Several years later, I had realized that regardless of whatever talent I did or didn’t have, I was just too lazy. I know people who want it. And they go, go, go for it. It’s annoying they’re so persistent. And they’re my friends!

But there was still that persistent itch. That nagging fantasy. It looked a little different now. Well, actually it looked a lot different. I’d gone through (and thankfully come out the other side) of my hair band phase. My grunge-y phase. I took a long walk with the singer-songwriter phase.

Then I ran out of things to say about myself and the sad shape of this world without getting redundant on the one hand, and ridiculously self-absorbed on the other. Plus, it didn’t seem authentic to me anymore. I mean, I was married, very happily, so no misery on the love front to whine about. I had a home, and full-time job that were pleasing to me. So no tour-bus adventures of drugs, unknown destinations, or all night parties in nameless venues.
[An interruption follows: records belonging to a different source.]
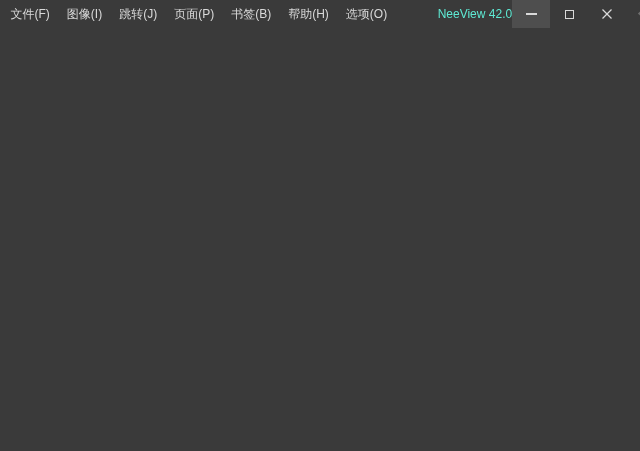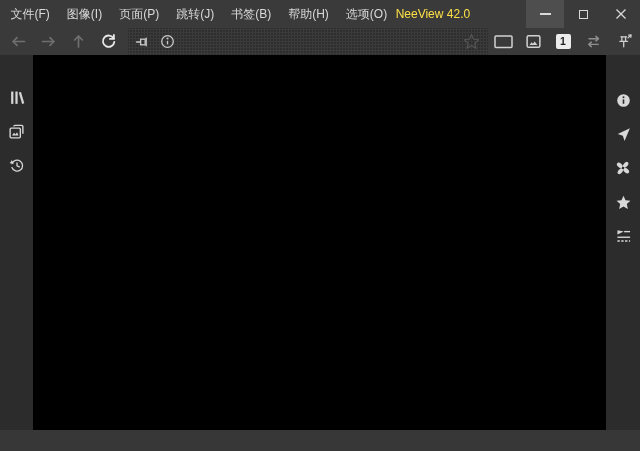"文件(F)" .window { flex-direction: column -> row }
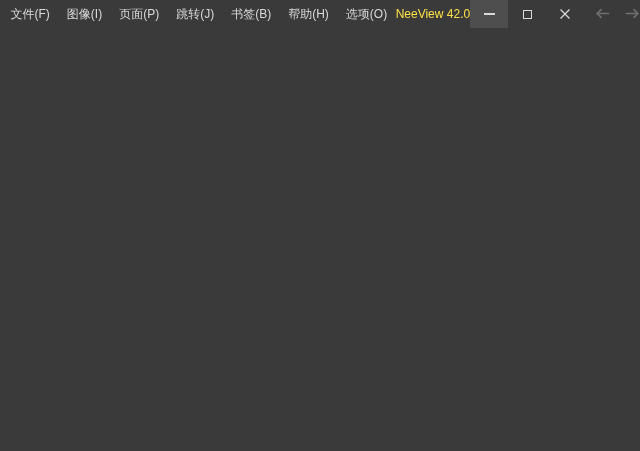"页面(P)" span.menu-item { order: before "跳转(J)" -> after "跳转(J)" }
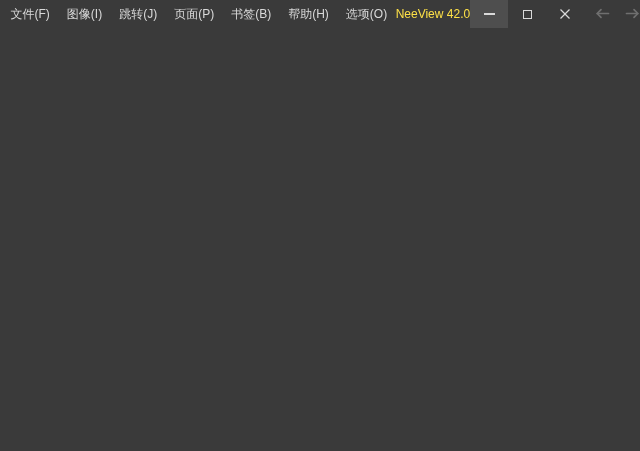"NeeView 42.0" .wtitle { color: #fde047 -> #5eead4; margin-left: none -> 42px }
And I had been given, and grasped onto, a sense of spiritual destiny that removed the existential fears that were the fodder of so many artistic trends.

By now, all I felt compelled to write about was my walk on, off, and around the path of God’s call on me.

Well, there’s never any shortage of material on that topic. And it is something that any person breathing can relate to, know it or not, as God has indeed made a call and claim on all things created. (So…what does this have to do with rock-stars? OR “time and distance, glory and fame? Get to it).

Well, it’s my blog, so I don’t HAVE to get to it. I can drag it out until the internet melts. But I won’t. Otherwise, how could I Facebook? Or Tweet? BTW, I think it’s awesome that “facebook” can double as a noun and a verb…

Did you know that there are “Christian Rock stars”? Sure you did. BUT, did you know that there are even celebrities among the genre of Worship music?! You actually might know that, because “inspirational” music is the fastest growing market share in the music industry. Nope. Not rap. Not RnB. Not Rock. Not Coldplay, not Train, not Eazy-E, not Chris Brown.

Church music rock stars. Guess what? I’d baptized my lifelong ambition to be a career performing musician. And it felt like a calling from God, not simply some self-aggrandizing ambition.

And maybe it is…(a calling I mean). Who knows the mind and plans of God? In time, He will reveal these things. But for now I'm awake and running today. So what do I do?